Entries provided –
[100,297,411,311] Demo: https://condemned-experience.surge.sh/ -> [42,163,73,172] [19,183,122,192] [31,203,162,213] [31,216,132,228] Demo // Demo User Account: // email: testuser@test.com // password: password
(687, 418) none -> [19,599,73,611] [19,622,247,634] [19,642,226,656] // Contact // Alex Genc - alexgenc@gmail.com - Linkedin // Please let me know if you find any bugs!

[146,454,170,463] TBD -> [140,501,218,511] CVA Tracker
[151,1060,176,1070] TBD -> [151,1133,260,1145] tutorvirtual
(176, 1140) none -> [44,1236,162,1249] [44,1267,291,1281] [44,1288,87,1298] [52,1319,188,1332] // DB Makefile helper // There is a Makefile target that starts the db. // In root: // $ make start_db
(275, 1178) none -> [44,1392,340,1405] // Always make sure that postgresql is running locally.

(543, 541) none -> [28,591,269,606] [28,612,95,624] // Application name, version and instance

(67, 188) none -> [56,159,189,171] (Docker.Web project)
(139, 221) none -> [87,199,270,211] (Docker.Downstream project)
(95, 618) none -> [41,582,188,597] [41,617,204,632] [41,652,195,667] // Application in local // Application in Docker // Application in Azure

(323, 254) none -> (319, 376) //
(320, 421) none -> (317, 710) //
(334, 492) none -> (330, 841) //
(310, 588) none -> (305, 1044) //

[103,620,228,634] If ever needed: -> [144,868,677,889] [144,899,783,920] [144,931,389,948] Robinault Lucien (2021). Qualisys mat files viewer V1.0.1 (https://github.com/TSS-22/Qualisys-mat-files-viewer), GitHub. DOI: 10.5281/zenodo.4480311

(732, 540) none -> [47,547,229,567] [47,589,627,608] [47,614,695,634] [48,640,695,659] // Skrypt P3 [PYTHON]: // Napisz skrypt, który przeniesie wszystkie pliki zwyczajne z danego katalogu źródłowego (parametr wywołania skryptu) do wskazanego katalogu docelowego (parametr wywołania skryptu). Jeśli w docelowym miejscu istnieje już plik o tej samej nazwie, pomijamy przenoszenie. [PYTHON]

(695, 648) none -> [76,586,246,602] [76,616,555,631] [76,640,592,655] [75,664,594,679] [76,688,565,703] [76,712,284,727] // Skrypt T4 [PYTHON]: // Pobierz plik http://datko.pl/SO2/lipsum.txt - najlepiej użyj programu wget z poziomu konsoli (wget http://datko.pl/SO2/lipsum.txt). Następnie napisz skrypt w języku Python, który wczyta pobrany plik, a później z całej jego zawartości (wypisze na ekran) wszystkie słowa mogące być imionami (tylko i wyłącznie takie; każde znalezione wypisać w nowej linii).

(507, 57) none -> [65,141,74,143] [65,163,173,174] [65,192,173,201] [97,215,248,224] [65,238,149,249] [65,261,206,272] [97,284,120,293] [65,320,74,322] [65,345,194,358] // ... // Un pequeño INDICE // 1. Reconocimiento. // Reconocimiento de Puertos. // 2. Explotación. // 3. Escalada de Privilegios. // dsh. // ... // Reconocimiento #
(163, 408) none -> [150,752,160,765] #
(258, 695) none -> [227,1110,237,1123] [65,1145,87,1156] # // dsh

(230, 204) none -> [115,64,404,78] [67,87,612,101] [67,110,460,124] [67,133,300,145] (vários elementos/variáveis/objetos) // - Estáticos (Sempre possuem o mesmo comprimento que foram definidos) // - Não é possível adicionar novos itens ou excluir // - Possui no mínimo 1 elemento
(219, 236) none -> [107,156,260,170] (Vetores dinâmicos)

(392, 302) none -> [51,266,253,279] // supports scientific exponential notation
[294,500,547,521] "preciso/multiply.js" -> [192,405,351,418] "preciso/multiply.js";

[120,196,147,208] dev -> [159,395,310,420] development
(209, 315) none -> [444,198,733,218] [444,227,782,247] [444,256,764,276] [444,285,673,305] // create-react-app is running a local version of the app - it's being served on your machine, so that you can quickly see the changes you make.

Task prompt –
Working from the records above, find how many lines contain the string "Docker" and answer with the bare number.

Finished exercise –
3